CLA-OIT and the Department of Spanish and Portuguese are pleased to invite you to a Brown Bag Presentation and Discussion with Dr. Steven L. Thorne entitled: Power genres and digital vernaculars: A pedagogy of language awareness and practical engagement
Location: 140 Nolte Center
Date & Time: Monday, May 5, 2008 12:00-1:30 (Feel free to bring your lunch!)
Professor Thorne will present (see abstract below) and then we will then open the floor for discussion, brainstorming, and idea sharing.
Abstract: This presentation describes a broad pedagogical research
program aimed at heightening language awareness among students and
revitalizing university-level course work in language-related fields
(English, foreign languages, rhetoric, and written expression across
a variety of disciplines), and more broadly, to language learning and
use across contexts and the lifespan. The discussion begins by
establishing the need for language and genre-focused activities that
attend to the shifting social practices and emerging literacies
associated with digital media. I will then describe a pedagogical
model called "bridging activities" that involves guided exploration
and analysis of student selected or created digital vernacular texts
originating in Web 2.0 and other technologies/practices (e.g.,
instant messaging and synchronous chat, blogs and wikis, remixing,
and multiplayer online gaming). The bridging activities approach is
designed to enhance educational engagement and relevance through the
incorporation of students' digital-vernacular expertise, experience,
and/or curiosity, coupled together with instructor guidance at the
level of semiotic form to explore interactional features, discourse-
level grammar, and genre. The ultimate goal is to foster critical
awareness of the anatomy and functional organization of a wide range
of communicative practices relating to both digital and analogue
textual conventions.
Biography: Steven L. Thorne is an Assistant Professor in the
department of Applied Linguistics and Associate Director of the
Center for Language Acquisition at the Pennsylvania State University.

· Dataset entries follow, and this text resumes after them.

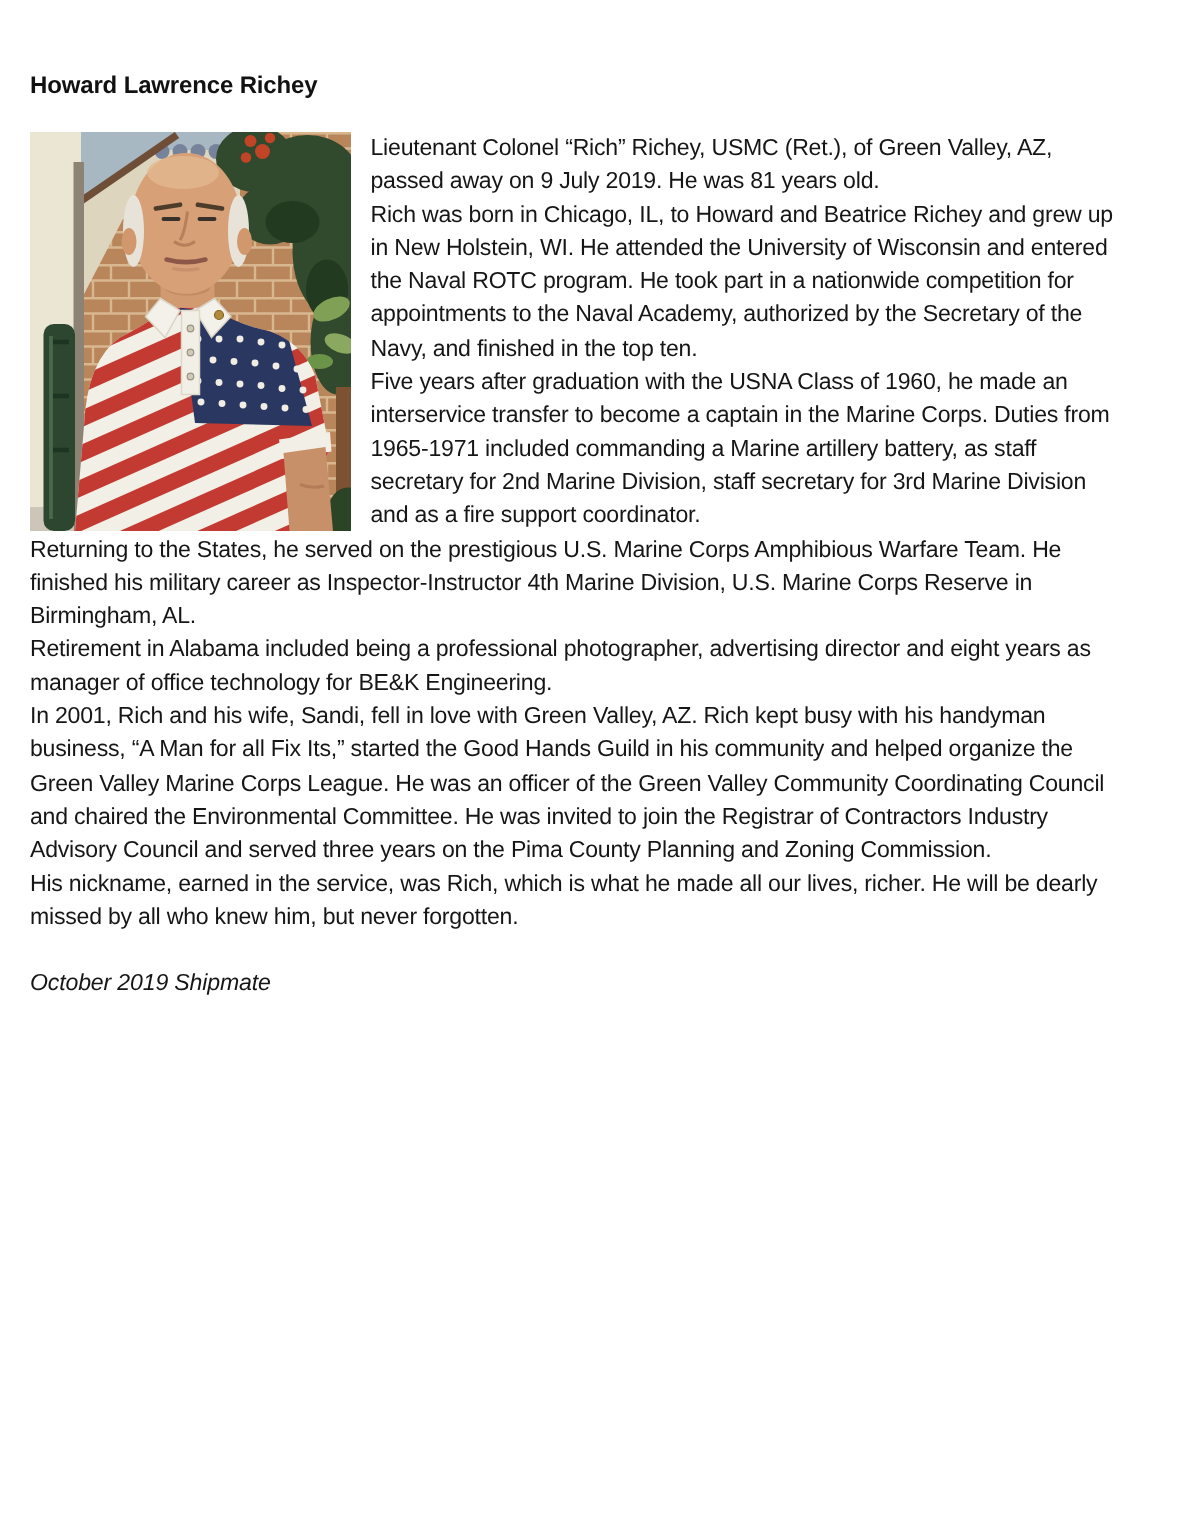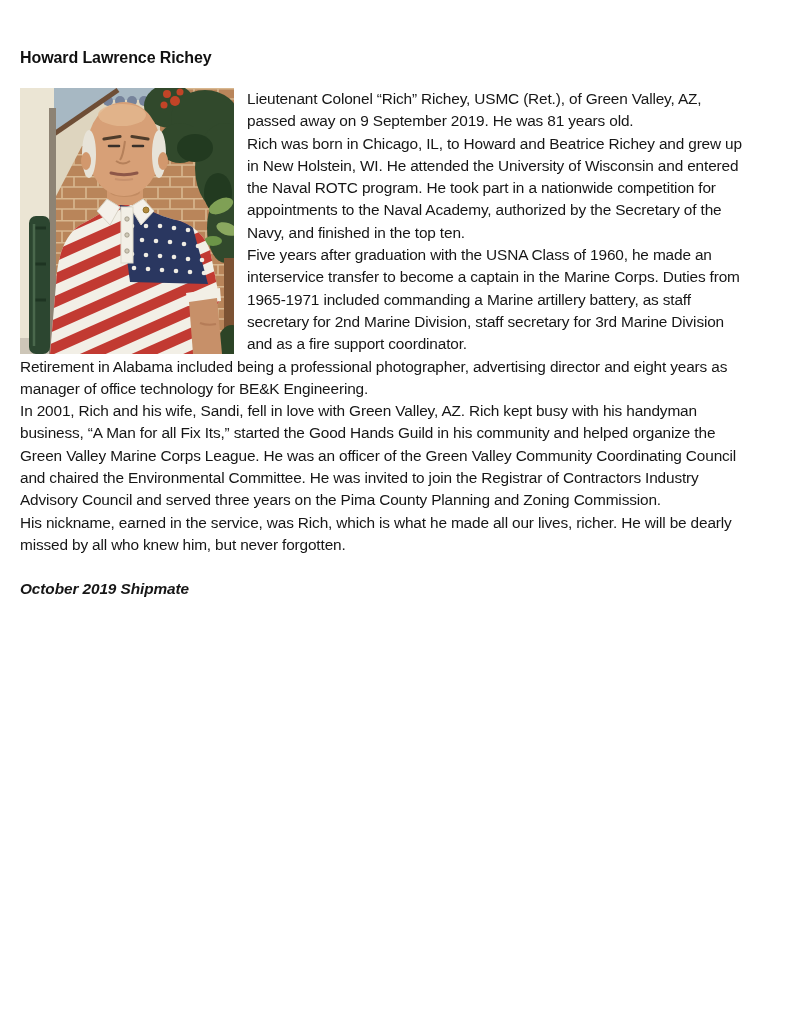--- a/index.html
+++ b/index.html
@@ -41,21 +41,21 @@
     overflow: hidden;
   }
   .photo svg { display: block; }
   .flow p { margin: 0; padding: 0; }
   .credit {
     clear: both;
     margin: 22px 0 0 0;
     font-size: 15.4px;
     line-height: 22px;
     font-style: italic;
-    font-weight: 700;
+    font-weight: 400;
     letter-spacing: -0.1px;
     color: #161616;
   }
 </style>
 </head>
 <body>
 
 <div class="sheet">
 
   <h1 class="doc-title">Howard Lawrence Richey</h1>
@@ -196,23 +196,24 @@
           <circle cx="107" cy="163" r="2.2" fill="#cfc9b7" stroke="#9a9381" stroke-width="0.8"></circle>
           <circle cx="126" cy="122" r="3" fill="#b28a3e" stroke="#85671f" stroke-width="0.8"></circle>
 
           <polygon points="166,205 200,200 201,213 168,218" fill="#f2efe6"></polygon>
           <polygon points="169,214 197,210 202,266 173,266" fill="#c79069"></polygon>
           <path d="M180,235 Q188,238 196,236" stroke="#a86f4c" stroke-width="2" opacity="0.6" fill="none"></path>
         </g>
       </svg>
     </div>
 
-    <p>Lieutenant Colonel “Rich” Richey, USMC (Ret.), of Green Valley, AZ, passed away on 9 September 2019. He was 81 years old.</p>
+    <p>Lieutenant Colonel “Rich” Richey, USMC (Ret.), of Green Valley, AZ, passed away on 9 July 2019. He was 81 years old.</p>
     <p>Rich was born in Chicago, IL, to Howard and Beatrice Richey and grew up in New Holstein, WI. He attended the University of Wisconsin and entered the Naval ROTC program. He took part in a nationwide competition for appointments to the Naval Academy, authorized by the Secretary of the Navy, and finished in the top ten.</p>
     <p>Five years after graduation with the USNA Class of 1960, he made an interservice transfer to become a captain in the Marine Corps. Duties from 1965-1971 included commanding a Marine artillery battery, as staff secretary for 2nd Marine Division, staff secretary for 3rd Marine Division and as a fire support coordinator.</p>
+    <p>Returning to the States, he served on the prestigious U.S. Marine Corps Amphibious Warfare Team. He finished his military career as Inspector-Instructor 4th Marine Division, U.S. Marine Corps Reserve in Birmingham, AL.</p>
     <p>Retirement in Alabama included being a professional photographer, advertising director and eight years as manager of office technology for BE&amp;K Engineering.</p>
     <p>In 2001, Rich and his wife, Sandi, fell in love with Green Valley, AZ. Rich kept busy with his handyman business, “A Man for all Fix Its,” started the Good Hands Guild in his community and helped organize the Green Valley Marine Corps League. He was an officer of the Green Valley Community Coordinating Council and chaired the Environmental Committee. He was invited to join the Registrar of Contractors Industry Advisory Council and served three years on the Pima County Planning and Zoning Commission.</p>
     <p>His nickname, earned in the service, was Rich, which is what he made all our lives, richer. He will be dearly missed by all who knew him, but never forgotten.</p>
   </div>
 
   <p class="credit">October 2019 Shipmate</p>
 
 </div>
 
 </body></html>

He also serves as the Advisor for Mediated Learning at the Center for
Advanced Language Proficiency Education and Research (a national
foreign language resource center). His research focuses on cultural
historical activity theory, computer-assisted language learning, new
media literacies, second language acquisition, and themes relating to
social theory and critical pedagogy. His research has appeared in
numerous edited collections as well as the Handbook of New
Literacies, Encyclopedia of Language and Education, and the Modern
Language Journal, Language Learning & Technology, Annual Review of
Applied Linguistics, CALICO Journal, and Intelligence, among other
venues. His book length works include a co-edited volume on Internet-
mediated Intercultural Foreign Language Education (Thomson/Heinle,
2006) and the co-authored monograph Sociocultural Theory and the
Genesis of Second Language Development (Oxford University Press, 2006).